* [Work item] Only the lines from the beginning of the entries through the one with "- Former Flint police officer charged" should be written out, please, exactly and without any pictures.

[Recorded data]
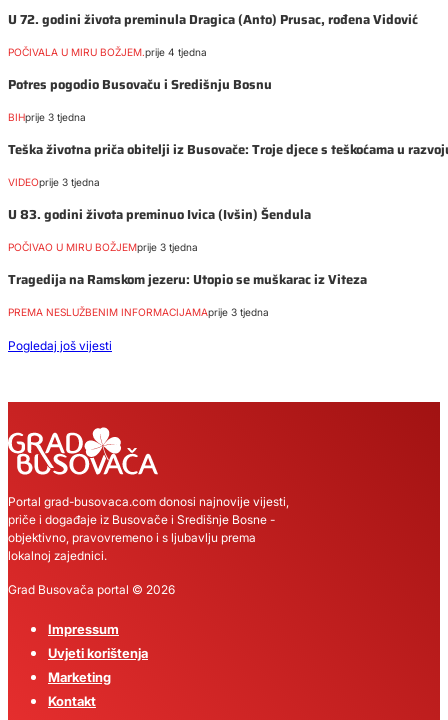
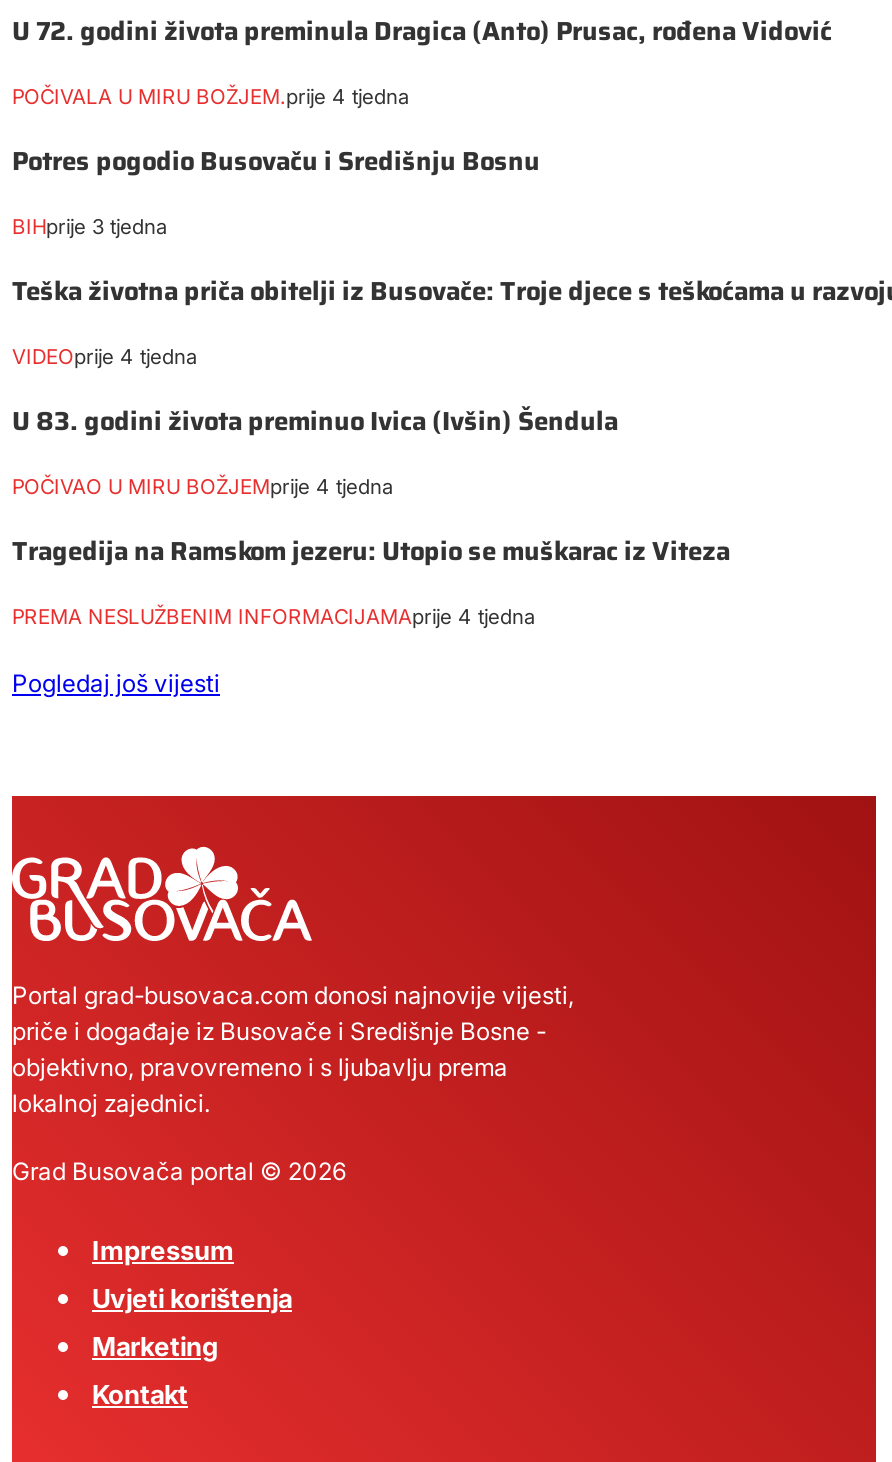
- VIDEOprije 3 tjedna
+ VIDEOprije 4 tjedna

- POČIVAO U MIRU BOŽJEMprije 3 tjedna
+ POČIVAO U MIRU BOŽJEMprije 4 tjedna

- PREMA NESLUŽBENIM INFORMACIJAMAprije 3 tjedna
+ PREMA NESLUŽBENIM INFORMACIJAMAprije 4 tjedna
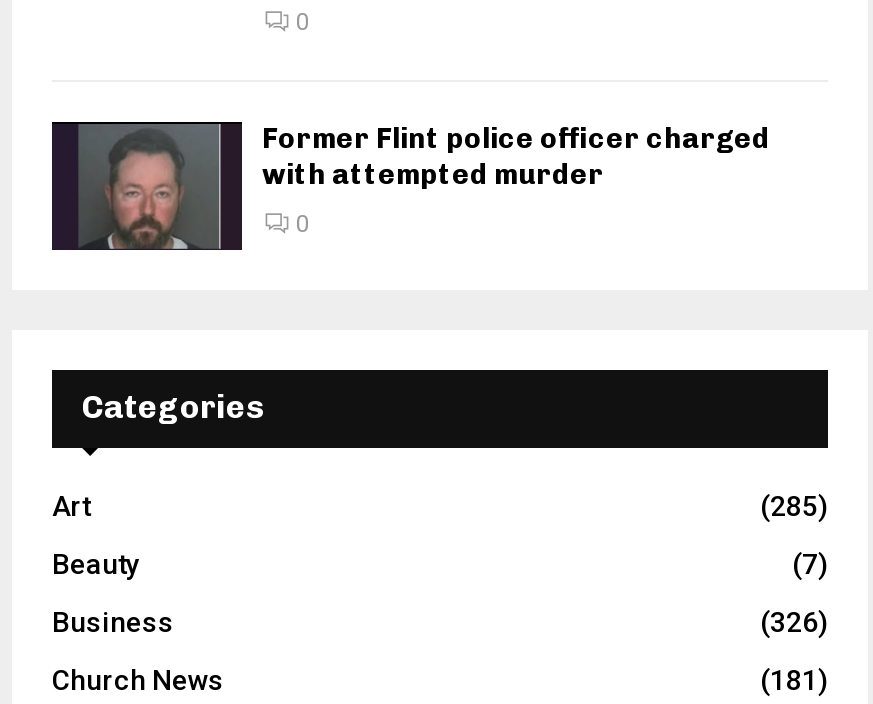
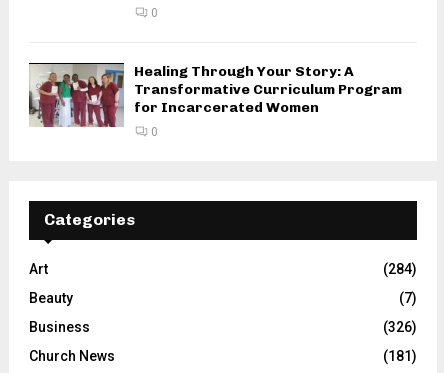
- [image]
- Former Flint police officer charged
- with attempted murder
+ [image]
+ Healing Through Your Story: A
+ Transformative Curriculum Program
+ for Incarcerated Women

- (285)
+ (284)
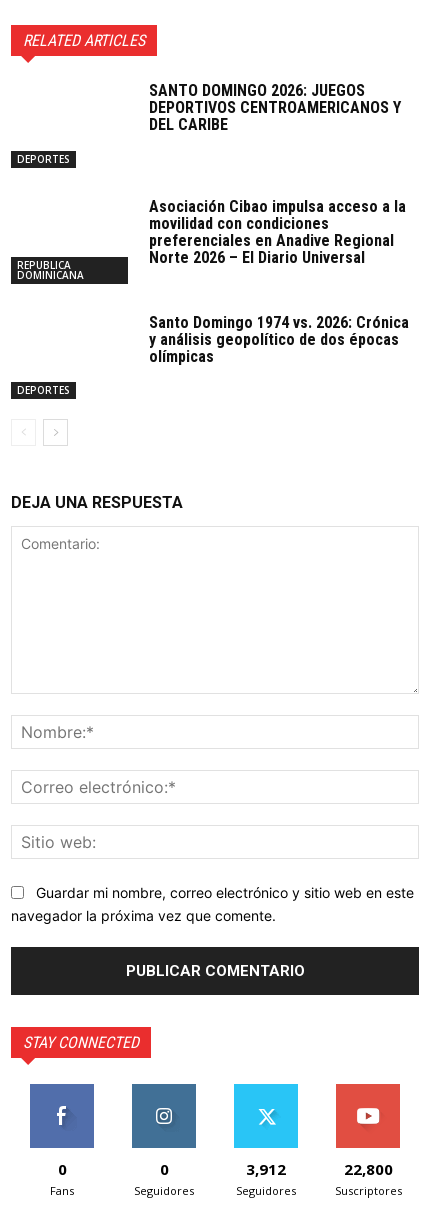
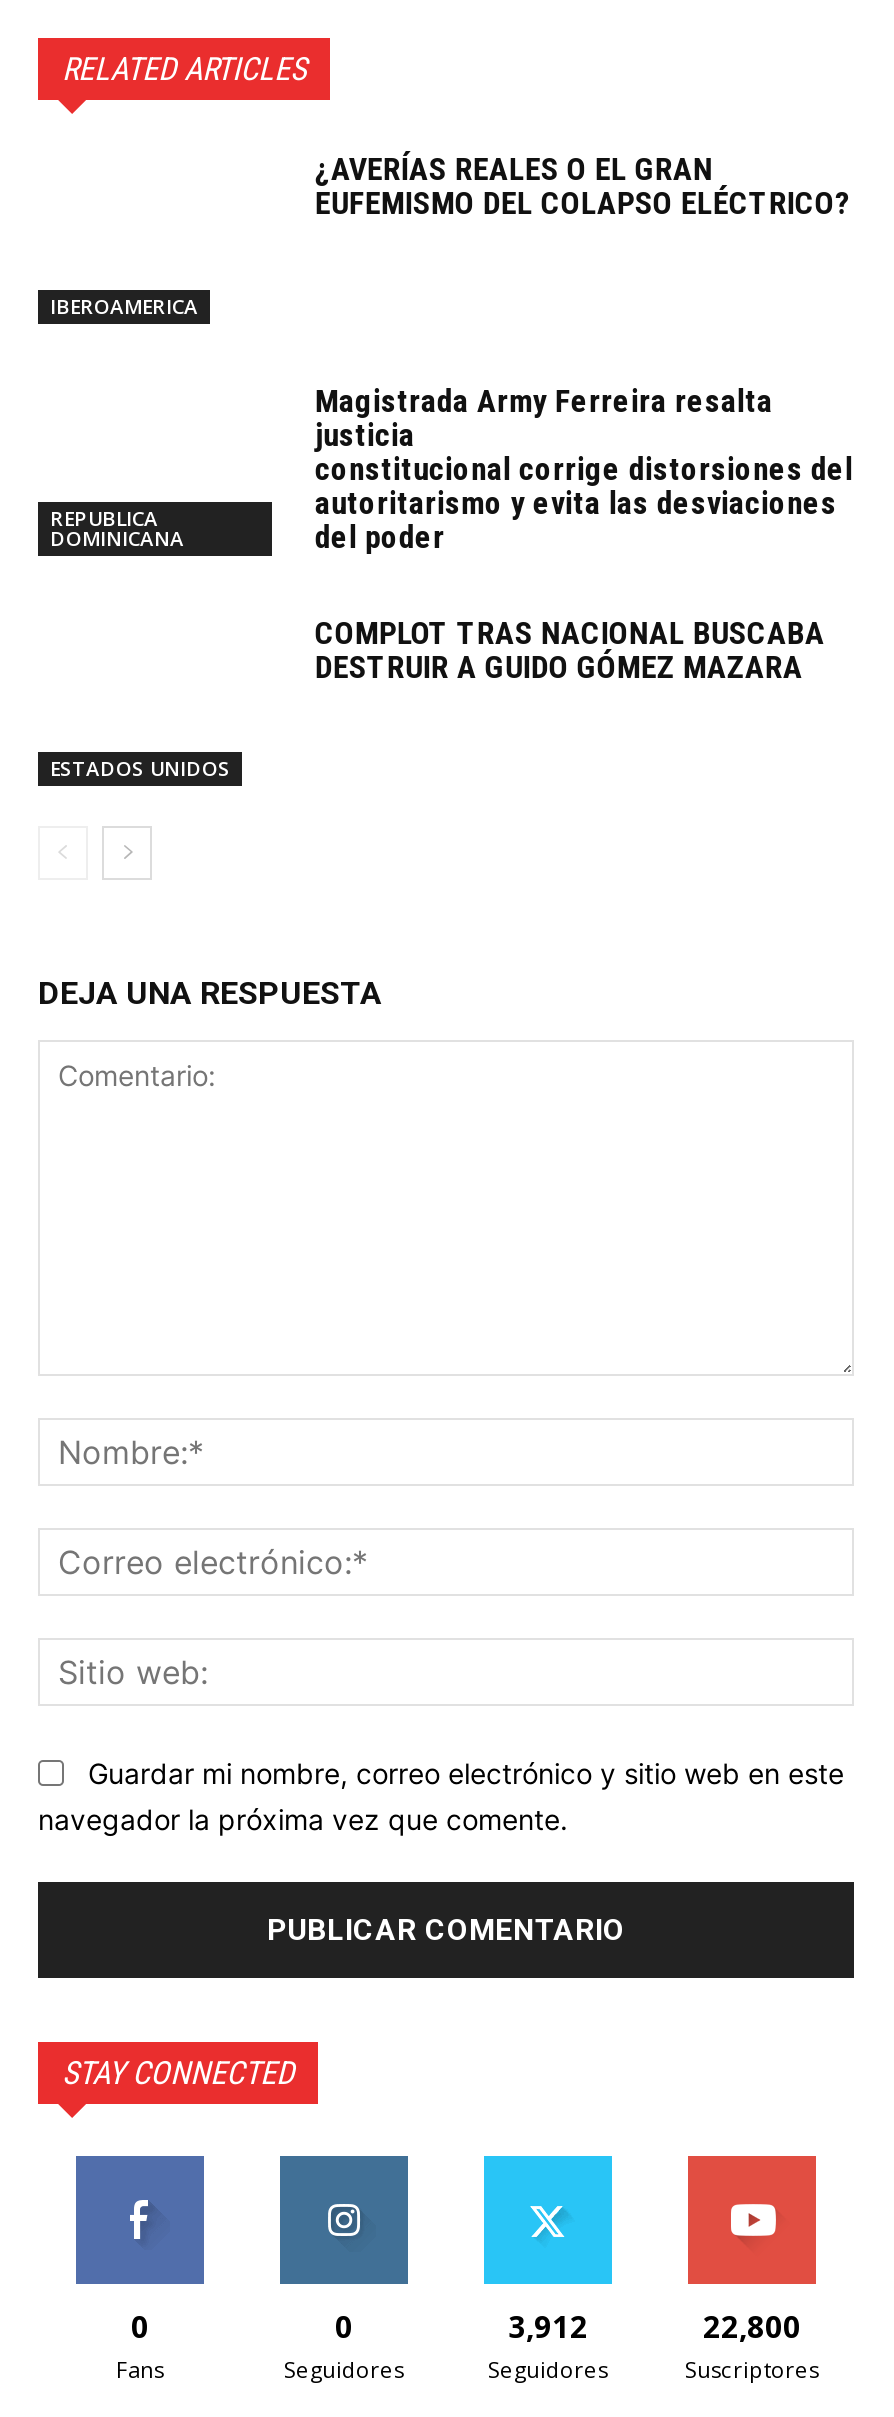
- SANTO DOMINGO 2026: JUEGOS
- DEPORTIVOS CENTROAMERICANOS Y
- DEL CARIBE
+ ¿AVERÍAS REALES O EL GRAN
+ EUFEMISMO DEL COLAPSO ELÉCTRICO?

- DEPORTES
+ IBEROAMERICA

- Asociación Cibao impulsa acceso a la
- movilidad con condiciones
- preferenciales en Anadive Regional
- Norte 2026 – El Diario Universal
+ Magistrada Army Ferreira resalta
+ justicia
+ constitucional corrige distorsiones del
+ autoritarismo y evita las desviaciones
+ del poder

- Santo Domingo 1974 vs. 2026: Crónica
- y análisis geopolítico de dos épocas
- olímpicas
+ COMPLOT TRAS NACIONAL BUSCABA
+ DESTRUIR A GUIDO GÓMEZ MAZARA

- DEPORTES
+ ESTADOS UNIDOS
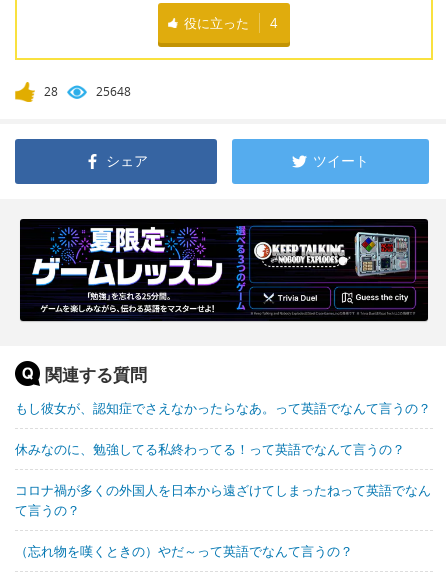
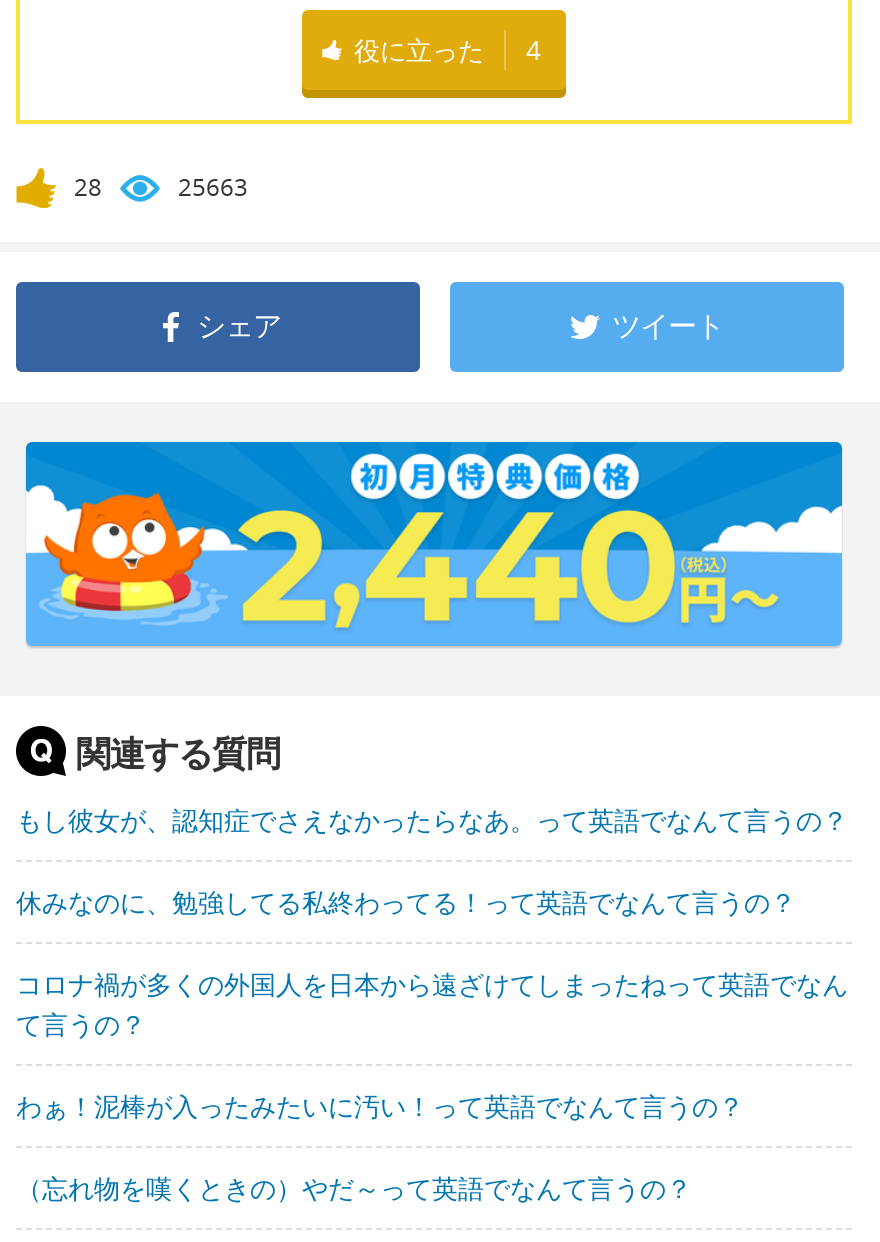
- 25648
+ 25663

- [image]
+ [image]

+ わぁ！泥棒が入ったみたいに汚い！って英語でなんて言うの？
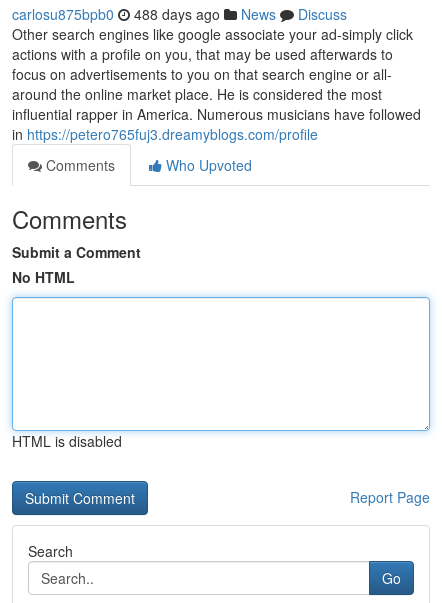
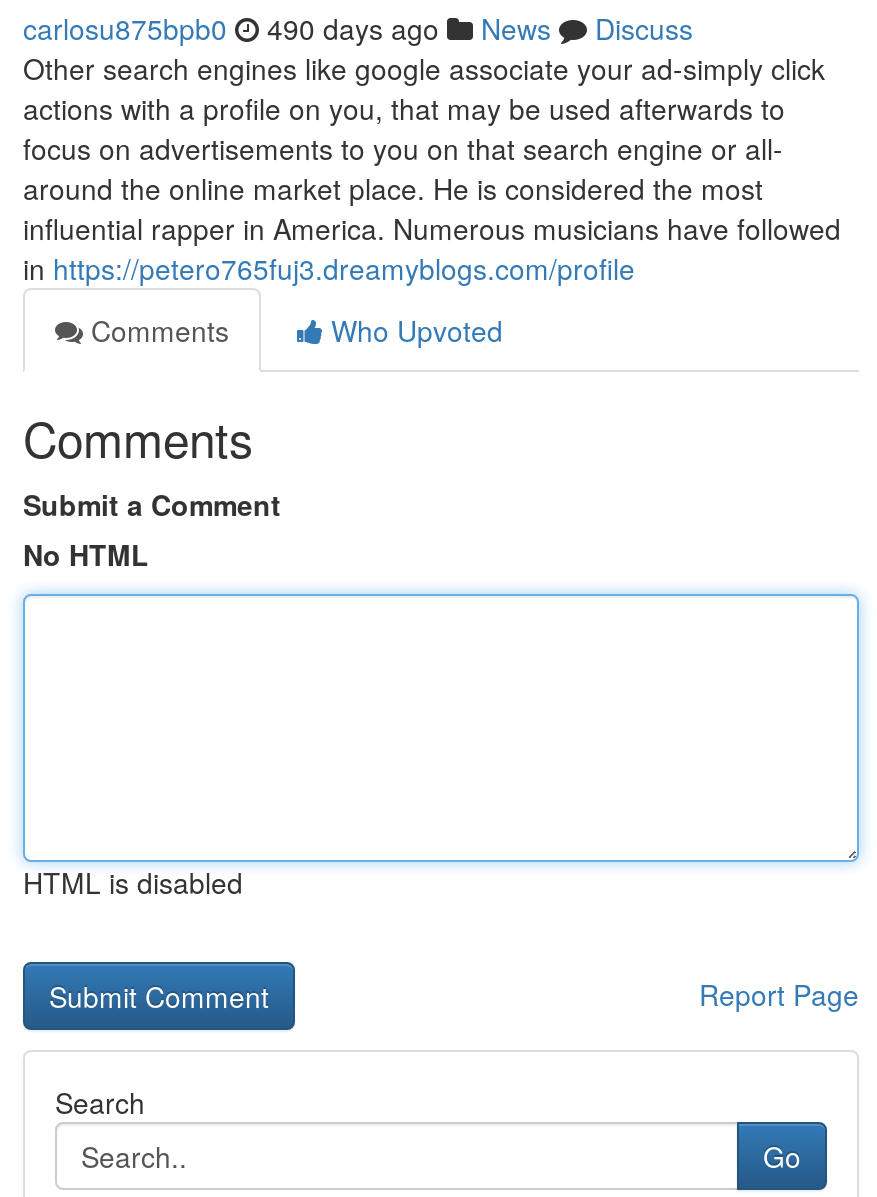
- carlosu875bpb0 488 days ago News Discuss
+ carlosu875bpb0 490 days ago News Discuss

* [Exercise response]
- VIDEOprije 3 tjedna
+ VIDEOprije 4 tjedna

- POČIVAO U MIRU BOŽJEMprije 3 tjedna
+ POČIVAO U MIRU BOŽJEMprije 4 tjedna

- PREMA NESLUŽBENIM INFORMACIJAMAprije 3 tjedna
+ PREMA NESLUŽBENIM INFORMACIJAMAprije 4 tjedna
- [image]
- Former Flint police officer charged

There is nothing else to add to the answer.